ALASKAN HEMATOPHAGOUS INSECTS, THEIR FEEDING HABITS AND POTENTIAL AS VECTORS OF PATHOGENIC ORGANISMS. 1. THE SIPHONAPTERA OF ALASKA
Technical rept. Jun 1960-May 1964
OKLAHOMA UNIV RESEARCH INST NORMAN
Pagination or Media Count:
Fifty-one species and subspecies of fleas are currently known in Alaska 37 species normally occur on mammals, and 14 are associated with birds. With the possible exception of one or two species, none are restricted to the political entity, Alaska. From a study of geography, paleozoology, morphology and taxonomy, the fleas of Alaskan mammals are reported to be derived from three principal faunas. The largest group apparently arose from Eurasia as the mammals migrated across the Bering Land Bridge during the glacial periods of the Pleistocene epoch and earlier.
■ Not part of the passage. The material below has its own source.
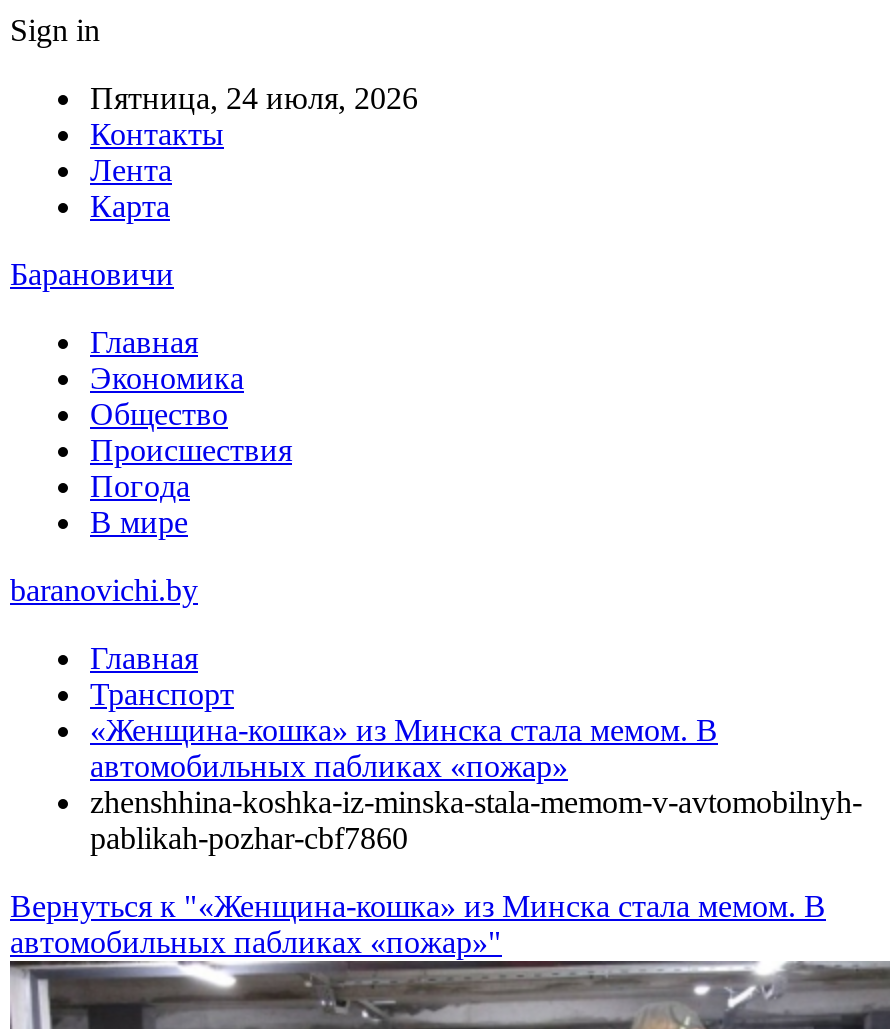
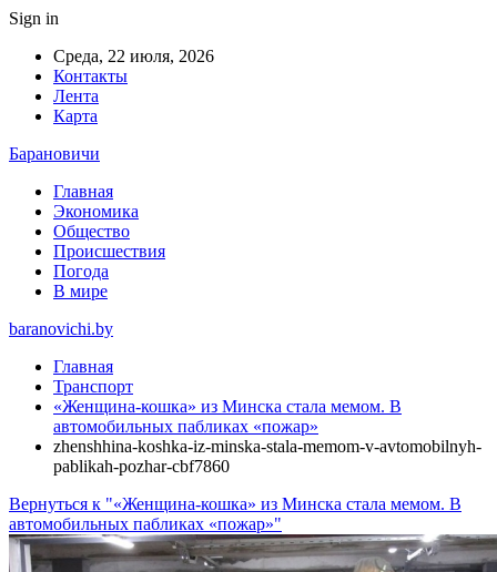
[90,81,418,115] Пятница, 24 июля, 2026 -> [53,47,214,65] Среда, 22 июля, 2026

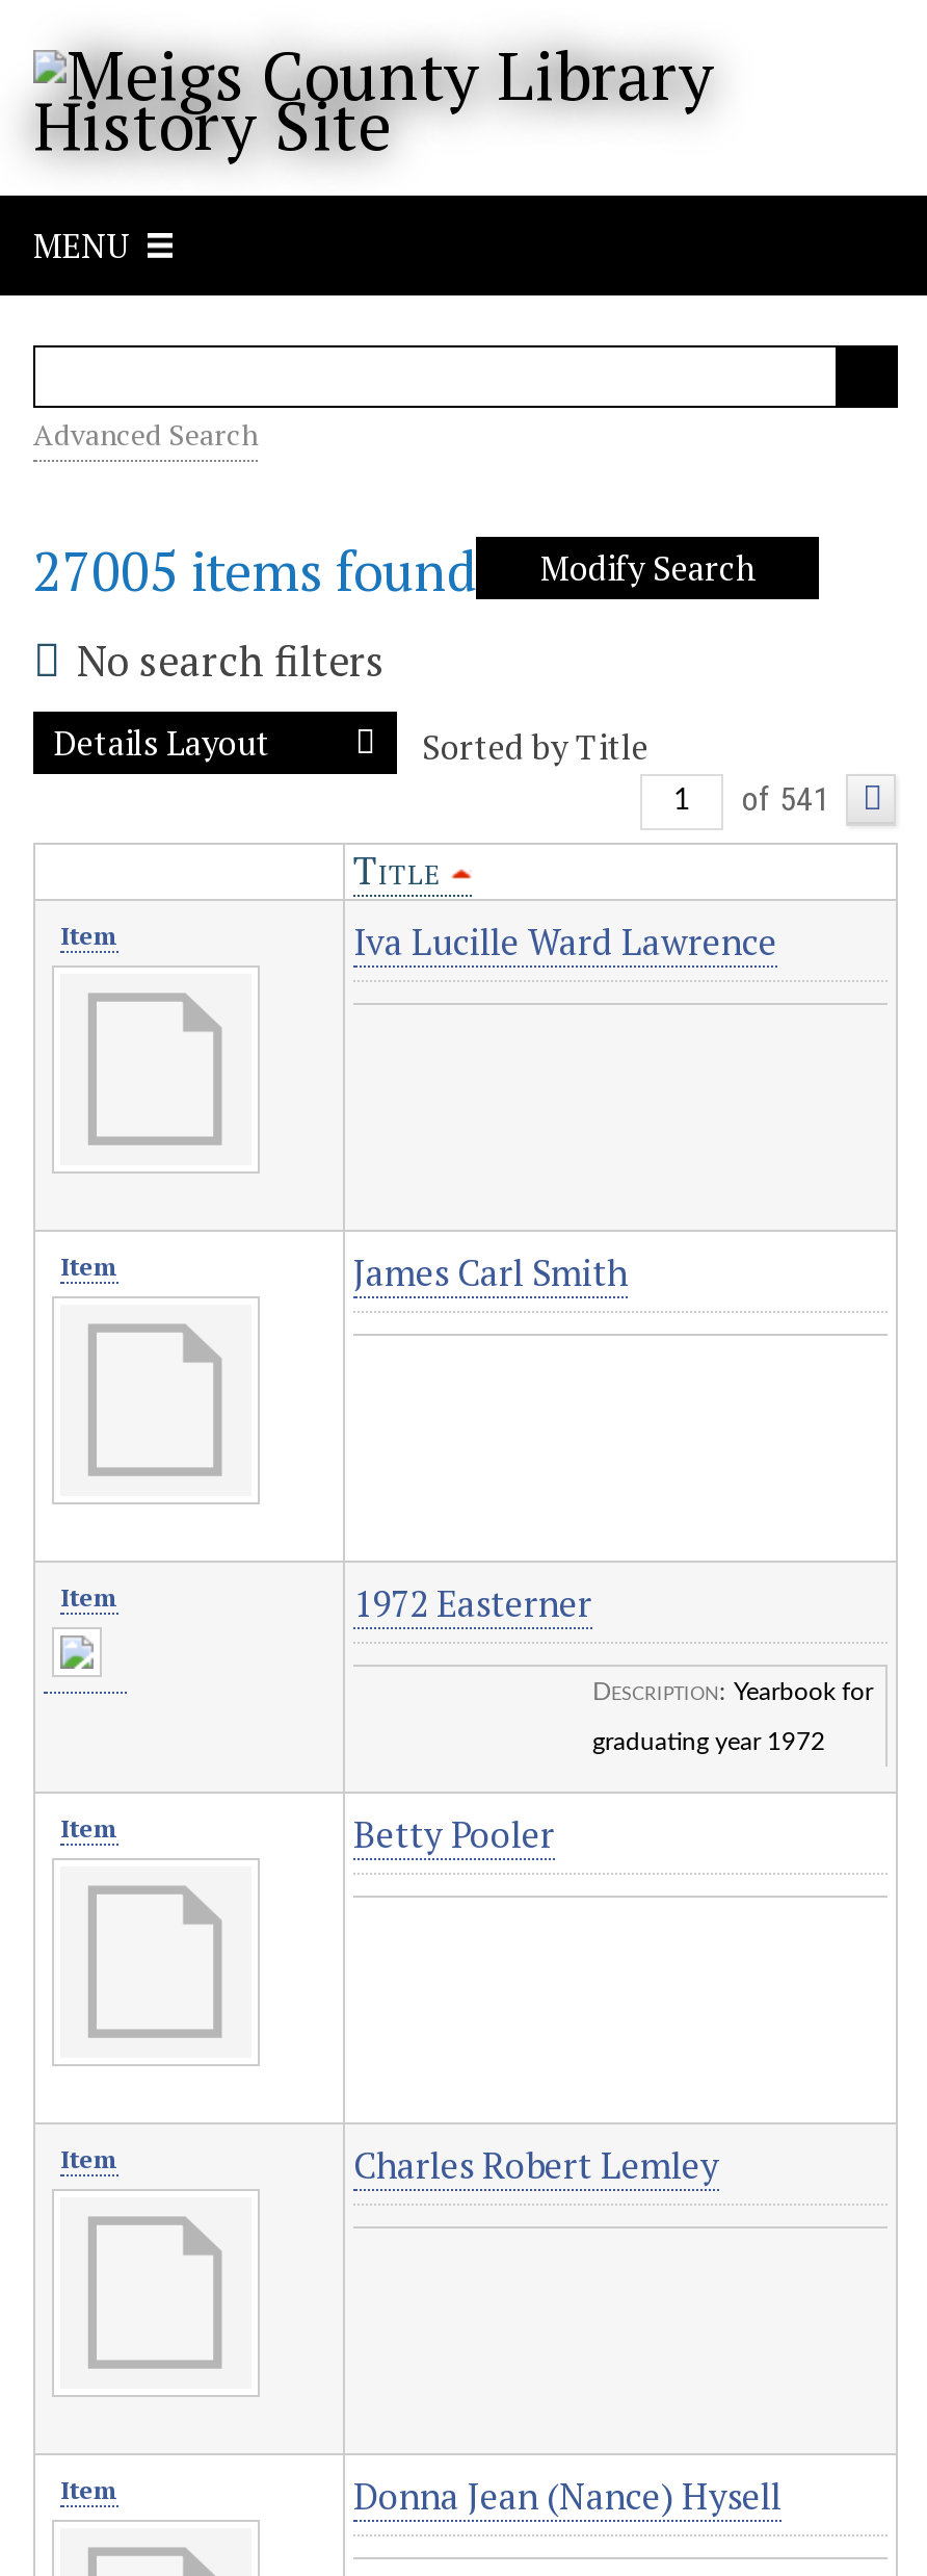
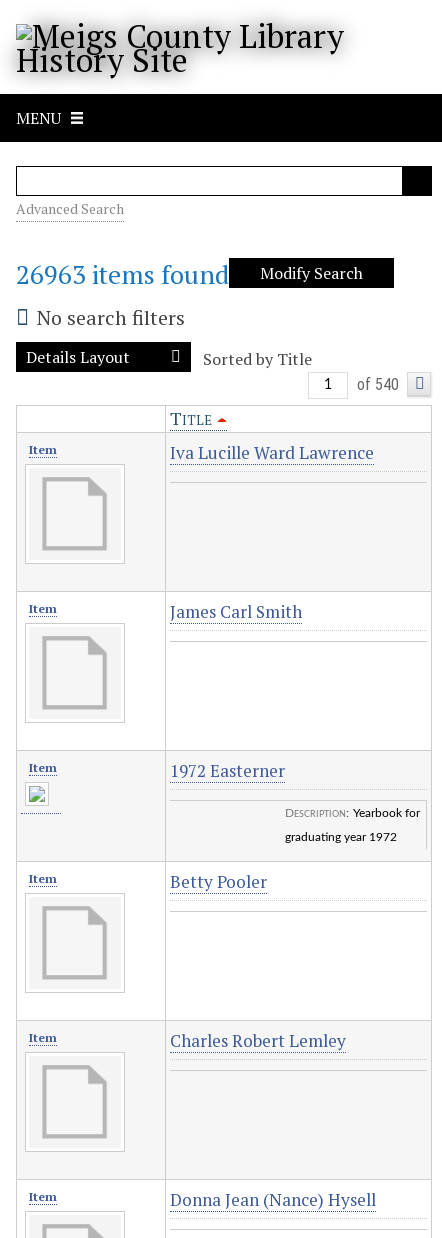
[33,535,476,606] 27005 items found -> [16,257,229,291] 26963 items found
[734,779,829,819] of 541 -> [353,374,399,394] of 540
A study of host associations reveals that distribution of the fleas is not concordant with that of the preferred hosts. For example, of six species associated with microtine rodents in the taiga, only two have followed the same hosts into the vast tundra region to the north. Fleas originally thought to be restricted to the Arctic regions are now known to have adapted to hosts within the taiga, albeit the distribution is not an extensive one. These distribution patterns indicate that the Siphonaptera are subject to ecological factors and pressures over and above those which affect the distribution of the mammals and birds upon which they depend for their existence.The data collected thus far indicate that most fleas in the taiga have one, or possibly two, generations a year.